INPUT MATERIAL –
......

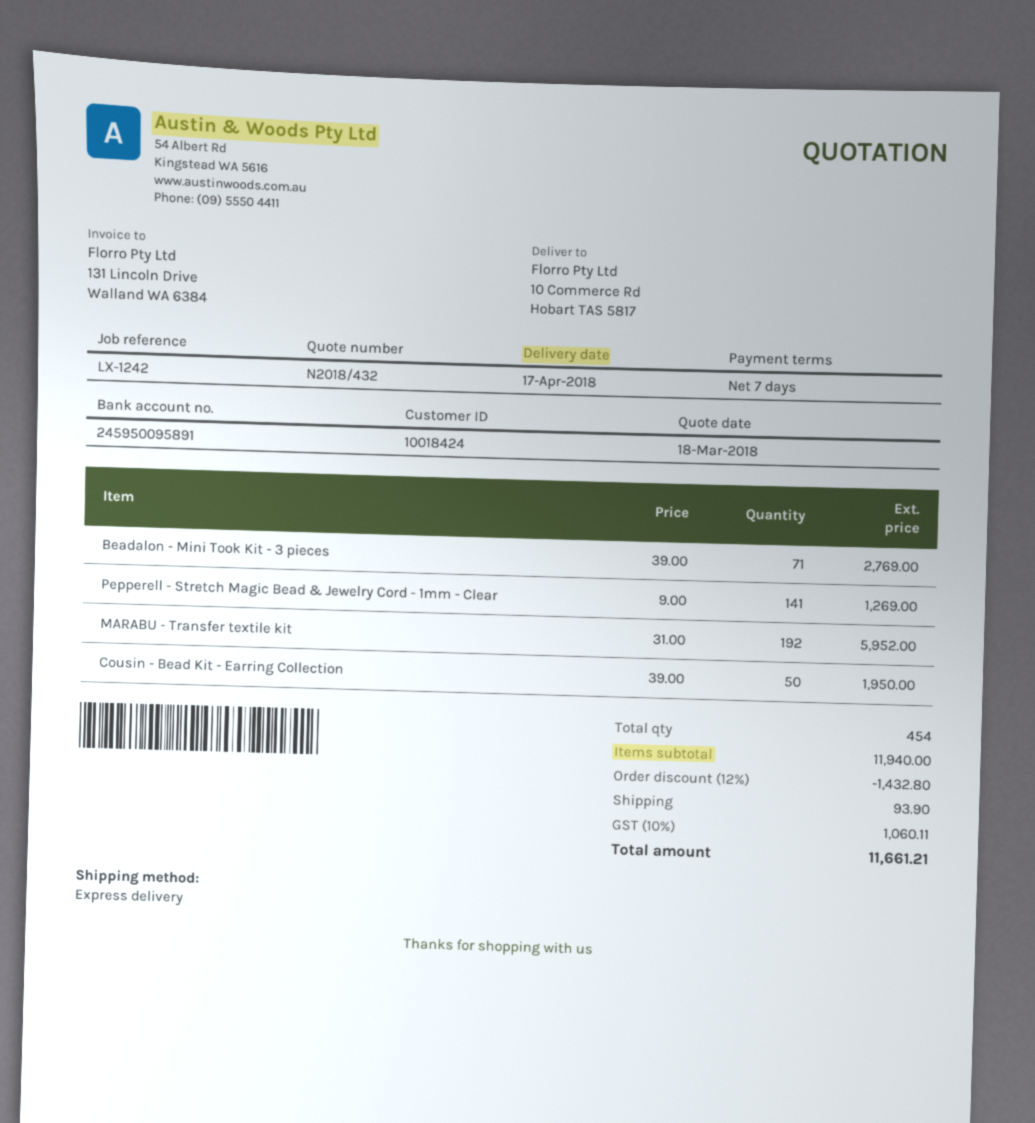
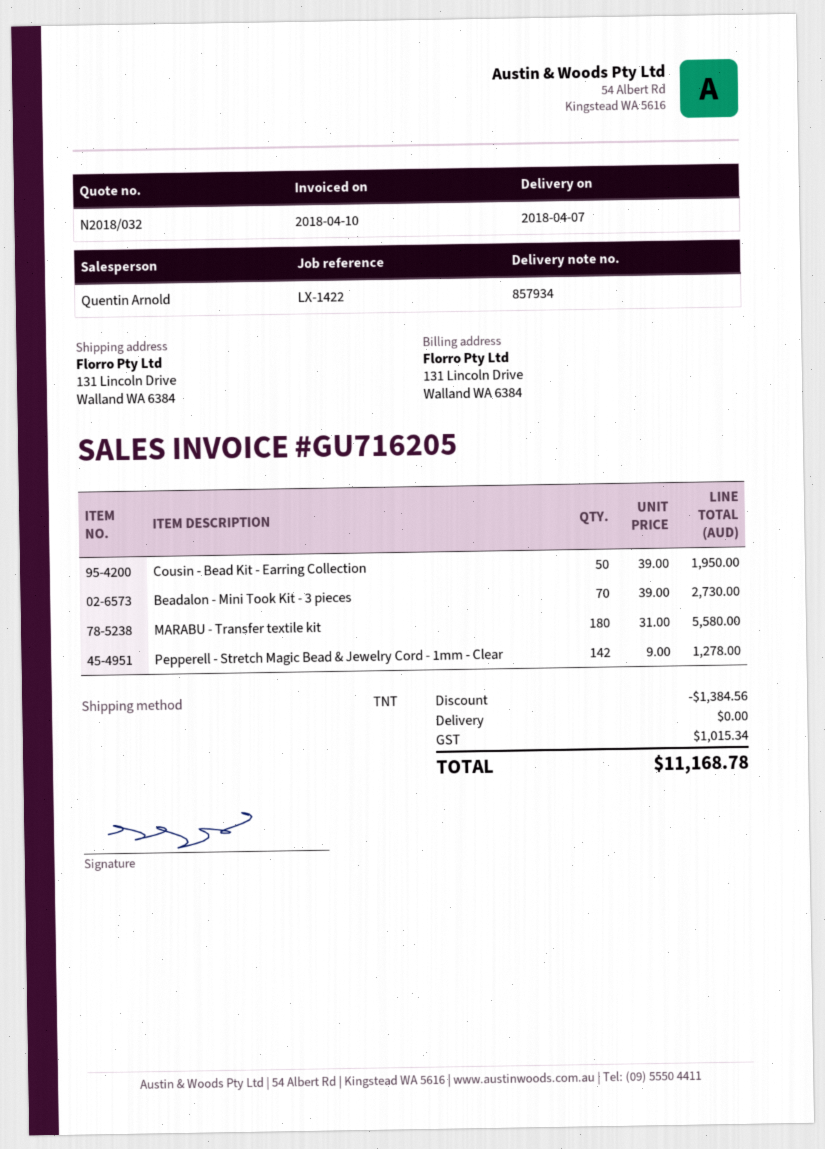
quote number: N2018/432 -> N2018/032
delivery date: 2018-04-17 -> 2018-04-07
reference: LX-1242 -> LX-1422
shipping method: express -> TNT
ship to: 10 Commerce Rd, Hobart TAS 5817 -> 131 Lincoln Drive, Walland WA 6384
Beadalon - Mini Took Kit - 3 pieces: 71 x 39.00 = 2769.00 -> 70 x 39.00 = 2730.00
Pepperell - Stretch Magic Bead & Jewelry Cord - 1mm - Clear: 141 x 9.00 = 1269.00 -> 142 x 9.00 = 1278.00
MARABU - Transfer textile kit: 192 x 31.00 = 5952.00 -> 180 x 31.00 = 5580.00
discount: 1432.80 -> 1384.56
shipping: 93.90 -> 0.00
tax: 1060.11 -> 1015.34
total: 11661.21 -> 11168.78

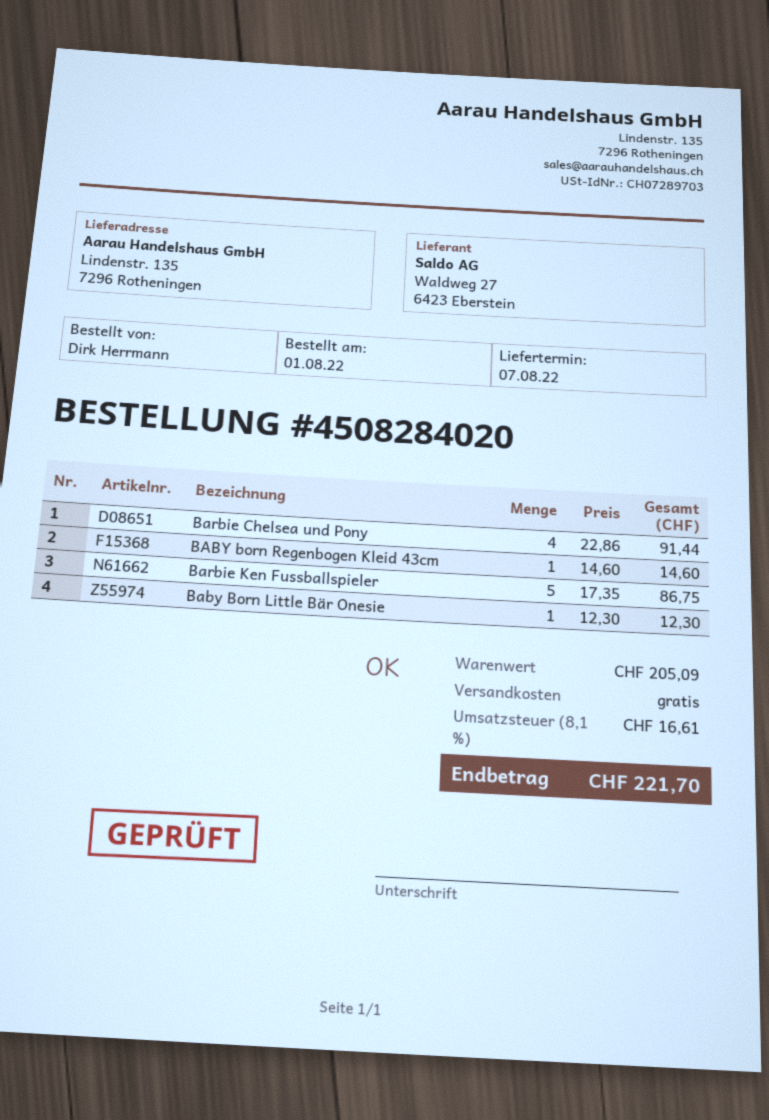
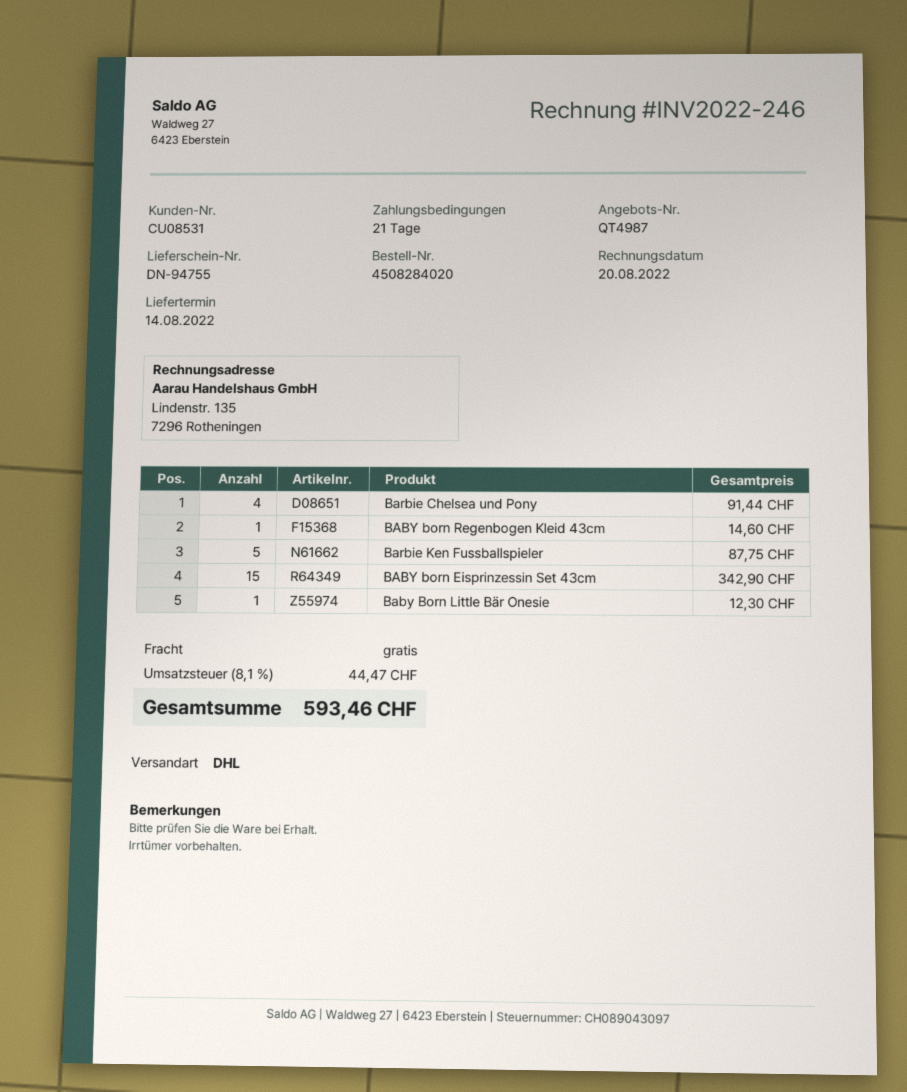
delivery date: 2022-08-07 -> 2022-08-14
Barbie Ken Fussballspieler: 5 for 86.75 -> 5 for 87.75
BABY born Eisprinzessin Set 43cm: none -> 15 for 342.90
tax: 8.1% = 16.61 -> 8.1% = 44.47
total: 221.70 -> 593.46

......

REQUIREMENT – Show the lines in the entries above that include the string "shipping".

SOLUTION TO THIS PROBLEM –
shipping method: express -> TNT
shipping: 93.90 -> 0.00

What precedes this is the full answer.